Burt and his partner, Harold Hecht, had arranged with Benton to have him do a portrait of Burt in the title role of The Kentuckian, and had brought Benton to Owensboro, Kentucky, where he was to do the painting which would be used as the key piece of art in the advertising campaign. That morning Burt had agreed to be at the Owensboro Hotel at seven o’clock that evening, after the day’s shooting, to sit for Benton. But it wasn’t until after nine o’clock that he arrived, to find the artist in the lobby, all packed and about to return to his home in Kansas City, Missouri.

Benton had lit into Burt with a flow of verbal abuse which would without doubt have won him the presidency of the Missouri Muleskinners Association, had there been such an organization and had they heard him. It was not only what he said, Burt recalled ruefully, it was the conviction he put behind it.



Not until Benton had just naturally wound down had Burt said a word in defense of himself. Then he had explained that not only he, but the whole company, had been delayed several hours by problems peculiar to picture-making, and which cannot be solved unless there is complete absorption in the task. This last aspect, concentration on one’s work, Benton understood well; he himself had many times painted past meal times and appointment hours when he was deeply engrossed in what he was doing. The pepper went out of his voice and the friendliness came back in. They had dinner together and Burt posed for the canvas afterwards. But he knew then, as he knew now, that for at least one time in his life he had been bawled out by an expert.



Thinking about Benton had taken him well into the third lap of his run. He began to wonder how close he was to running a four-minute mile, and decided that he was much closer to a four-minute half-mile. Just the same, his thoughts jumped to the young English Dr. Bannister, who had first run the four-minute mile, and from this he jumped again to his plans to make a picture in England in the summer. The title of it was Trapeze, and he had signed Sir Carol Reed to direct it.



He began to pick up his pace a little bit when he started the fourth and last lap he planned to run, and felt pleased that the strength and wind for it came without too much strain. It was remarkable how much good a run could do for a man. He had arrived feeling miserable and in mourning for the sleep he had left behind in his bed. A few circuits of the track and he felt so good, so alert mentally and physically, that he was ready to tackle anything. Let’s see, what problems had he?
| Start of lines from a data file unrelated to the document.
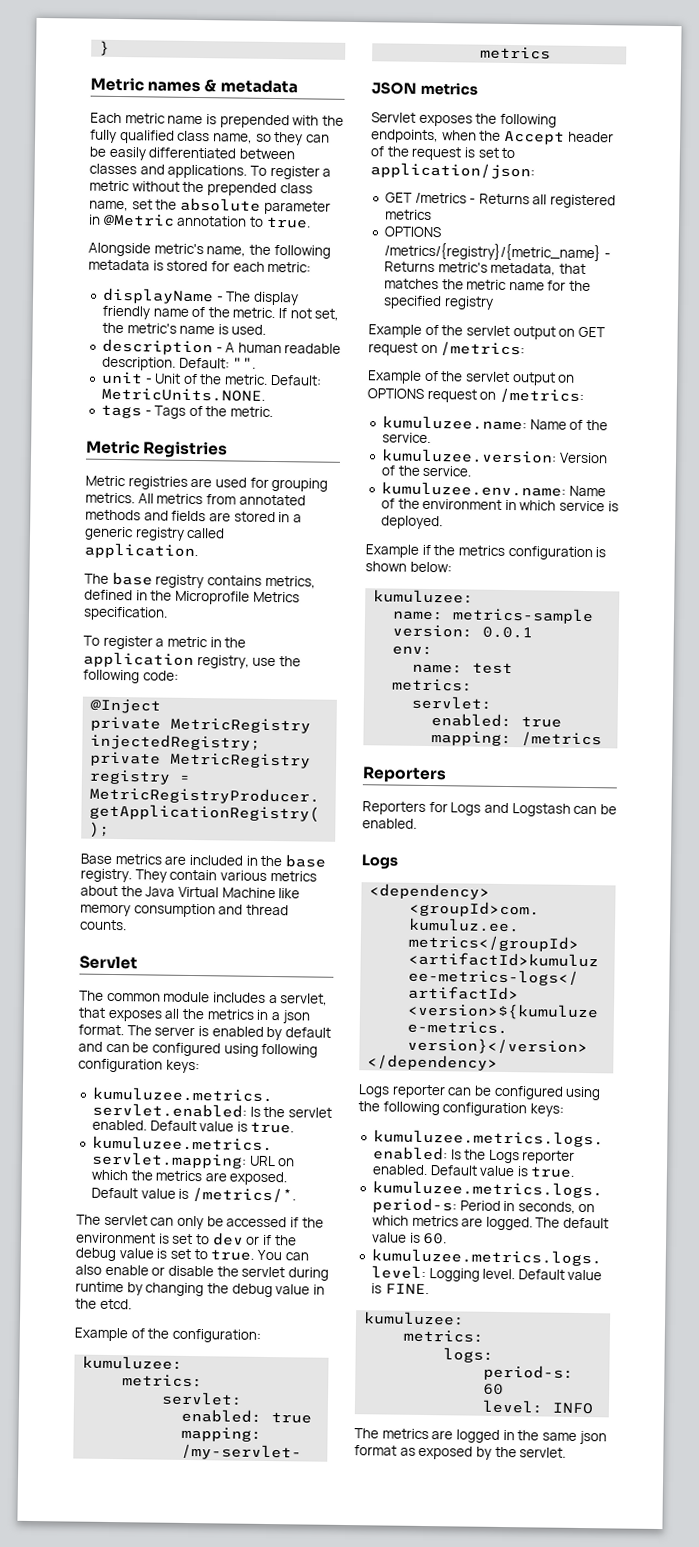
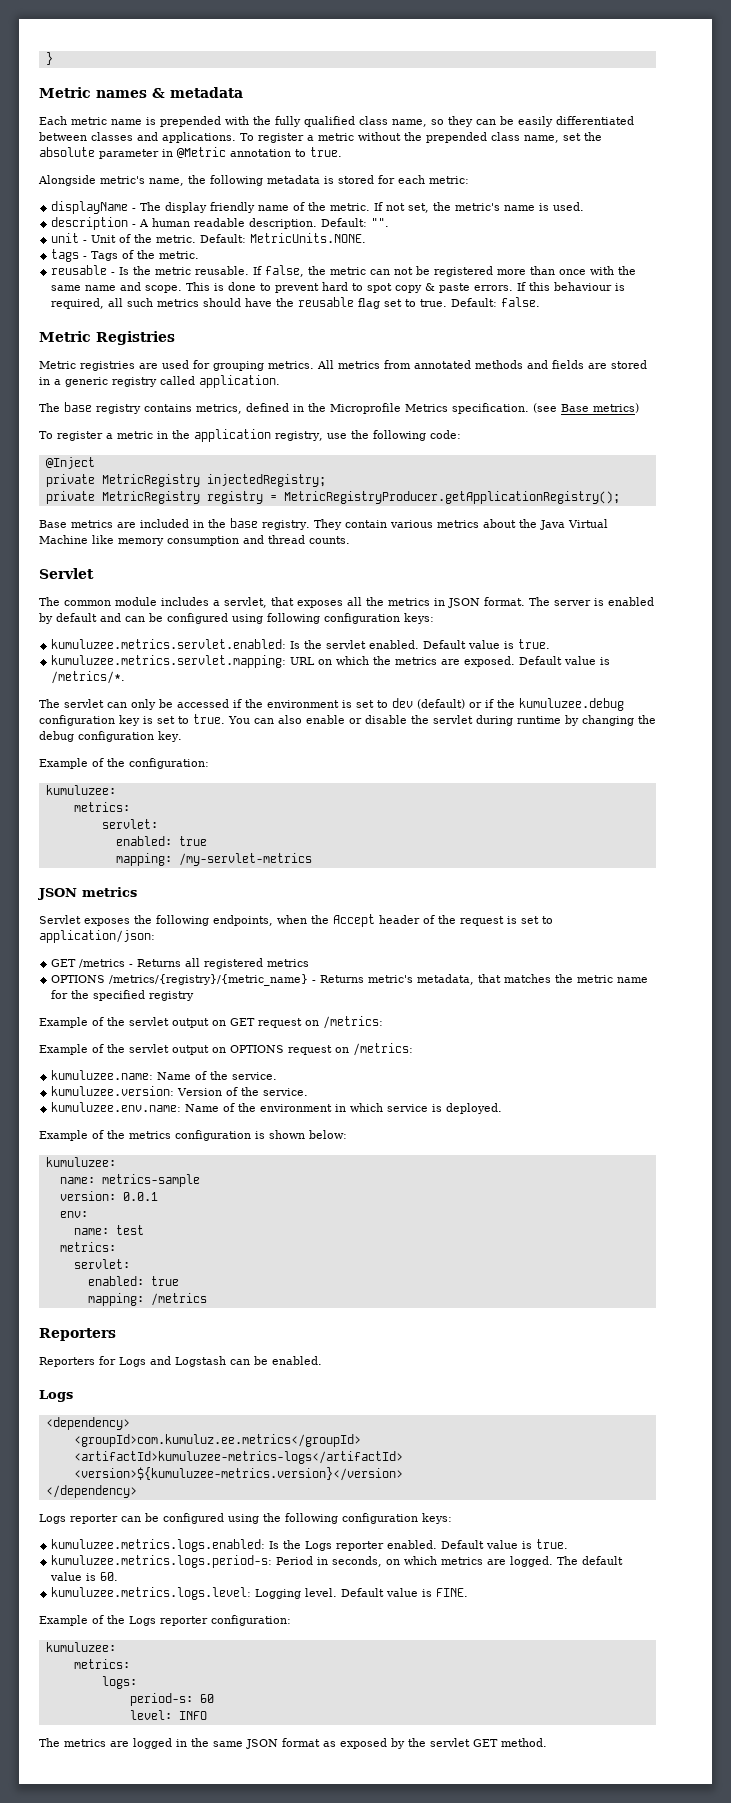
(274, 412) none -> [51,265,637,277] [51,282,626,293] [51,297,541,309] // reusable - Is the metric reusable. If false, the metric can not be registered more than once with the same name and scope. This is done to prevent hard to spot copy & paste errors. If this behaviour is required, all such metrics should have the reusable flag set to true. Default: false.
(168, 613) none -> [533,403,639,413] (see Base metrics)
[270,1010,310,1024] a json -> [448,598,480,608] JSON
(244, 1239) none -> [417,699,465,709] (default)
[75,1247,154,1262] debug value -> [519,698,624,711] [39,715,140,726] kumuluzee.debug configuration key
[275,1284,325,1295] [75,1298,132,1310] value in the etcd. -> [78,731,182,742] configuration key.
[421,544,431,556] if -> [92,1130,104,1139] of
(429, 1289) none -> [39,1615,291,1626] // Example of the Logs reporter configuration:
[578,1430,607,1445] json -> [246,1739,278,1749] JSON
[519,1447,567,1458] servlet. -> [430,1738,547,1747] servlet GET method.

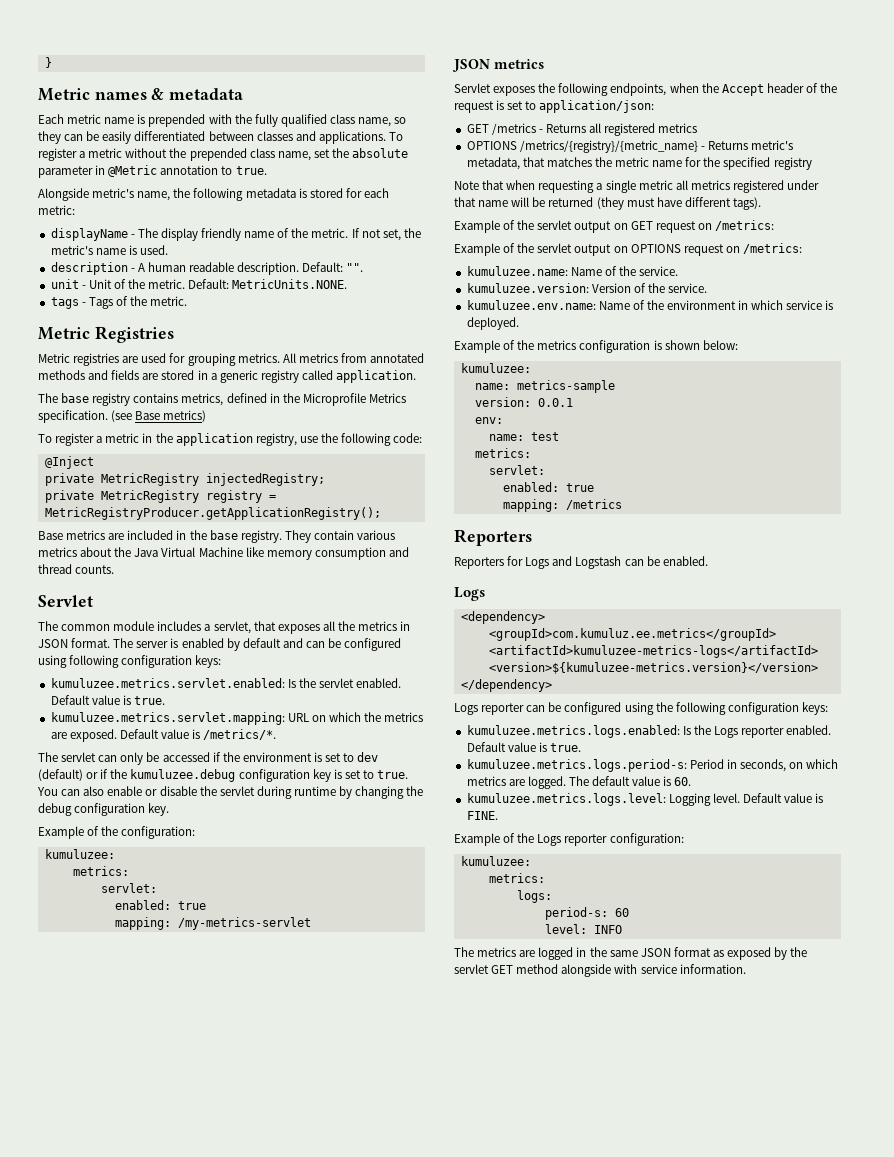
[51,265,637,277] [51,282,626,293] [51,297,541,309] // reusable - Is the metric reusable. If false, the metric can not be registered more than once with the same name and scope. This is done to prevent hard to spot copy & paste errors. If this behaviour is required, all such metrics should have the reusable flag set to true. Default: false. -> (188, 301) none
[178,853,312,866] /my-servlet-metrics -> [177,917,311,930] /my-metrics-servlet
(195, 996) none -> [454,180,820,193] [454,197,761,210] // Note that when requesting a single metric all metrics registered under that name will be returned (they must have different tags).
[501,1738,547,1747] method. -> [516,964,746,977] method alongside with service information.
Should he make a musical? Nobody thought of him as a song-and-dance man. He would have to rehearse interminably. The long hours working at dance routines would mean his muscles would ache in new places altogether. And then there was the singing necessary.

Should he try to get Montgomery Clift to work with him in Trapeze? Should he make Trapeze before he made the musical?
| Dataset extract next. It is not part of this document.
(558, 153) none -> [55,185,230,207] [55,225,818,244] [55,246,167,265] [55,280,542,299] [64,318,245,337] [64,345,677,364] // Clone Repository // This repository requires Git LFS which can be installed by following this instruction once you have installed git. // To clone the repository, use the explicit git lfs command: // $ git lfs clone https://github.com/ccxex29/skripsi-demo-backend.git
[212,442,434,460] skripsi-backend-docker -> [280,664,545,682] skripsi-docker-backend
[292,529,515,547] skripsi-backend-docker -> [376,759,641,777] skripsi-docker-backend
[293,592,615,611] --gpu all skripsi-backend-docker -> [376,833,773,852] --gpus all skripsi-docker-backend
There was Anna Magnani with whom he was working in The Rose Tattoo—should he try out a little more of his Italian on her or should he let it go with the two words he had thrown at her and which she didn’t seem to get?

How about his breakfast? He was getting hungry and it was a long drive home. Should he drop in at a drug store instead?
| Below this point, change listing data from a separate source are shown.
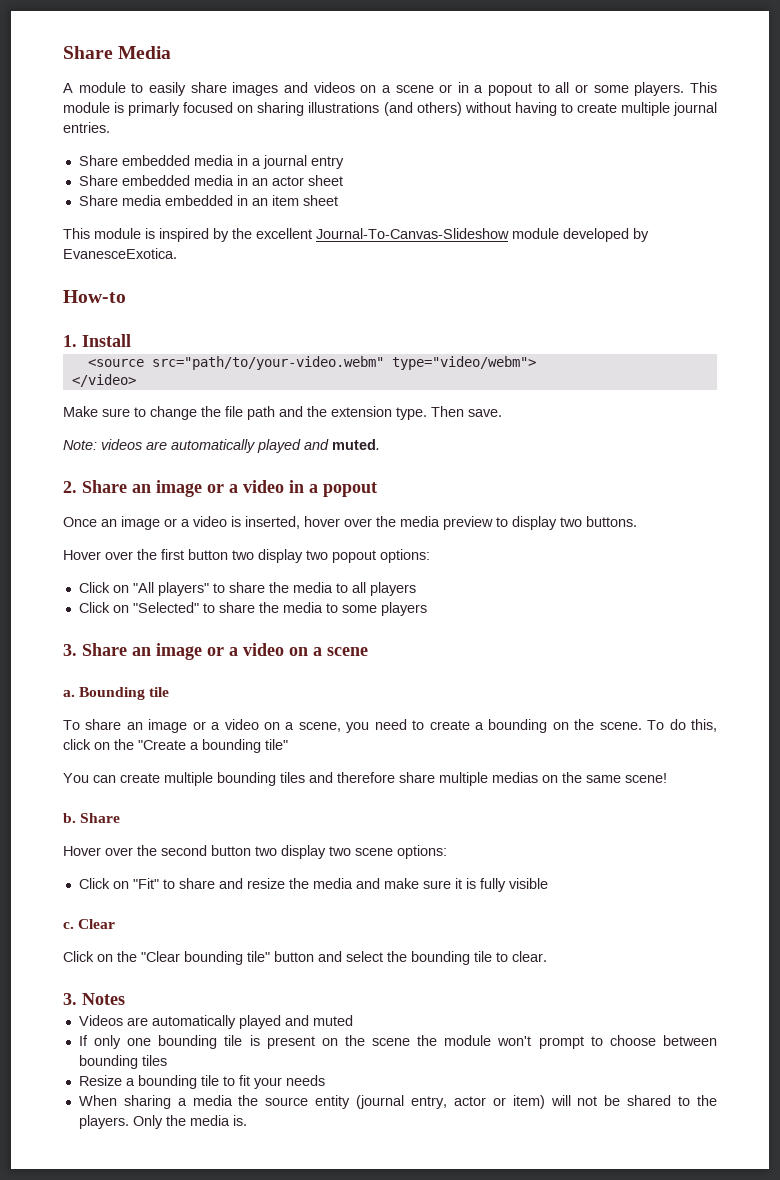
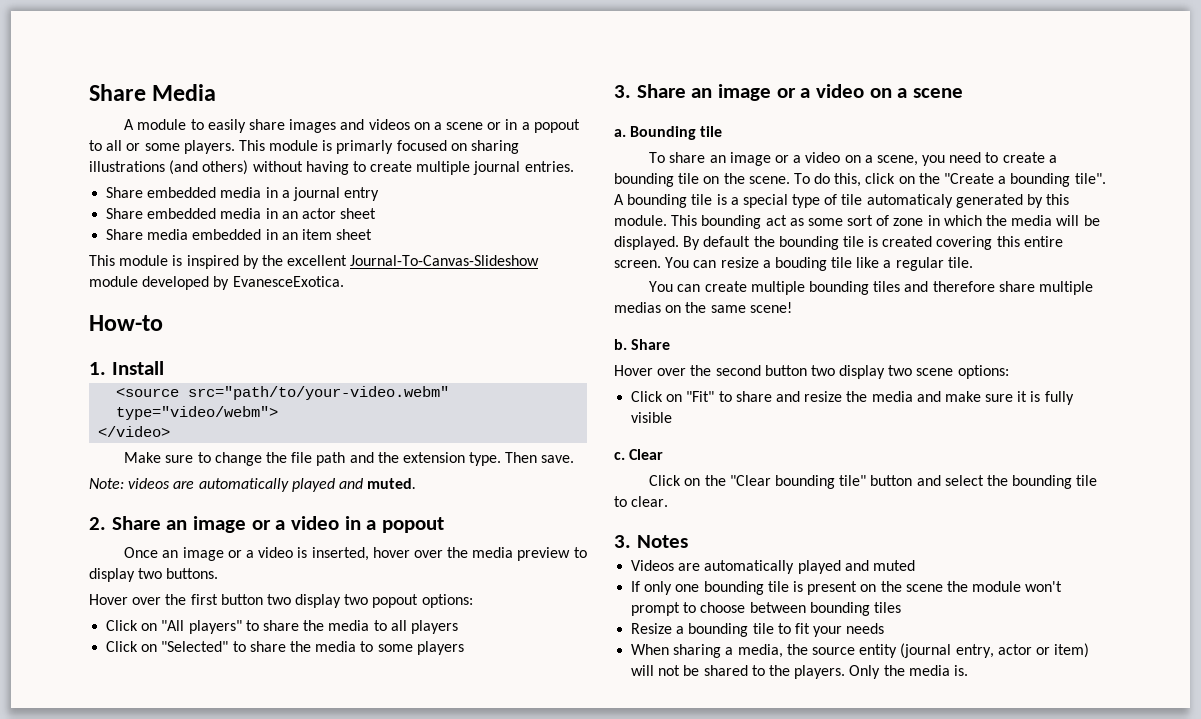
(548, 726) none -> [678,173,700,184] tile
[265,739,288,750] tile" -> [1074,173,1106,184] [614,194,1070,208] [614,215,1100,229] [614,236,1063,250] [614,257,973,271] tile". A bounding tile is a special type of tile automaticaly generated by this module. This bounding act as some sort of zone in which the media will be displayed. By default the bounding tile is created covering this entire screen. You can resize a bouding tile like a regular tile.
[192,1095,233,1106] media -> [737,644,783,658] media,

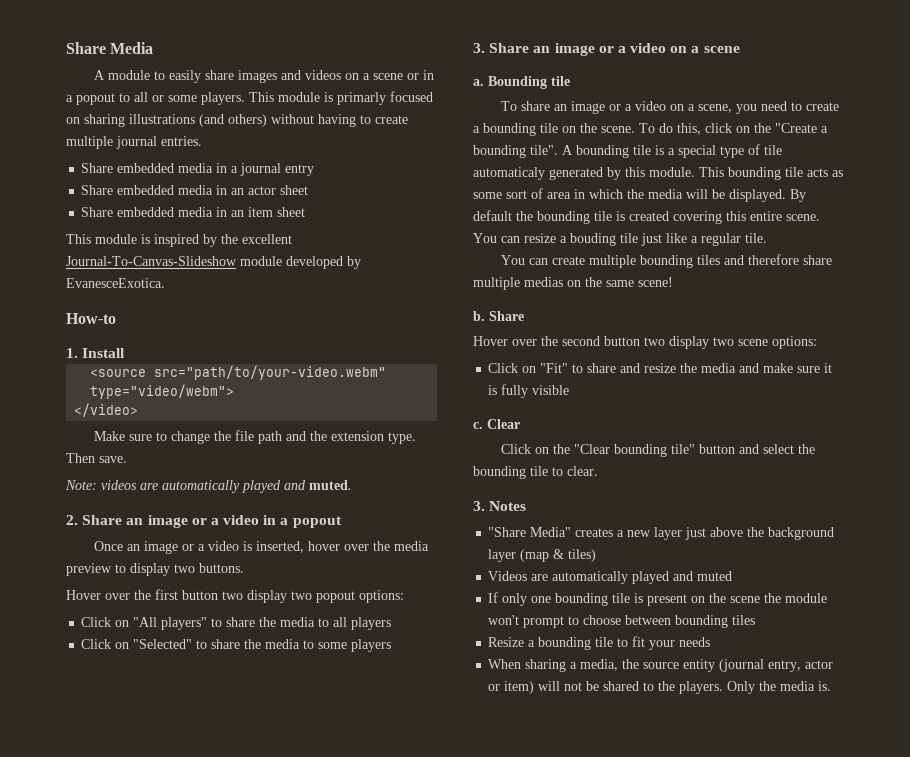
[147,229,262,240] media embedded -> [117,207,214,217] embedded media
[765,215,787,226] act -> [785,167,828,177] tile acts
[893,218,924,226] zone -> [547,192,571,199] area
[614,260,661,268] screen. -> [786,214,820,221] scene.
(853, 262) none -> [641,233,662,246] just
(688, 541) none -> [488,527,835,540] [488,549,597,562] // "Share Media" creates a new layer just above the background layer (map & tiles)

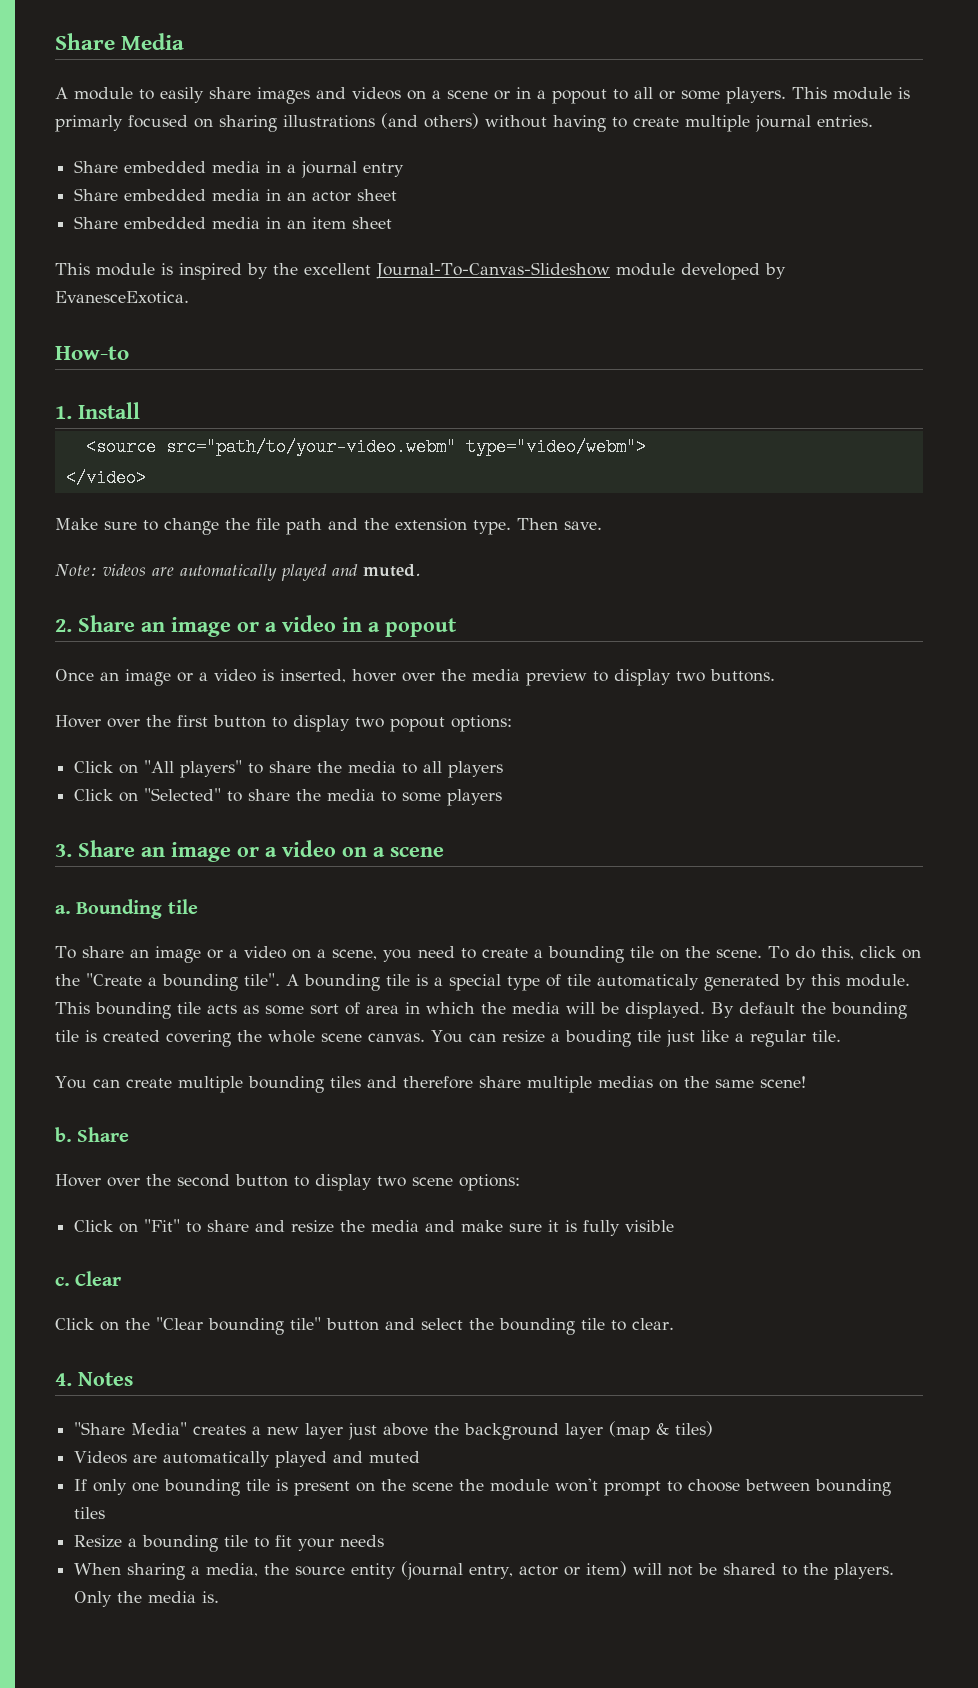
[222,591,243,600] two -> [272,717,287,728] to
[726,211,820,221] this entire scene. -> [237,1030,425,1043] the whole scene canvas.
[644,337,665,346] two -> [294,1176,309,1187] to
[473,501,485,511] 3. -> [55,1373,72,1386] 4.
By this time Burt was into the home stretch and putting on a final dash. And as fast as his feet were going, so was his mind functioning as he made a series of fast decisions:

Yes, he would star in a musical.

Yes, he would try to get Montgomery Clift for Trapeze and Trapeze would be made before the musical.

No, he would inflict no more of his self-learned Italian on Anna. The Italian he had picked up as a boy in New York, and even the Italian which had come to him in Italy as a G.I. there, was somehow not the Italian which Anna spurted at you—the words had to be shaped just right, apparently, to be delivered at her speed.

And breakfast? He was too hungry to wait. He’d find a drug store in Westwood.

With this last thought, Burt finished his mile run, but he didn’t stop; he kept right on running toward the car.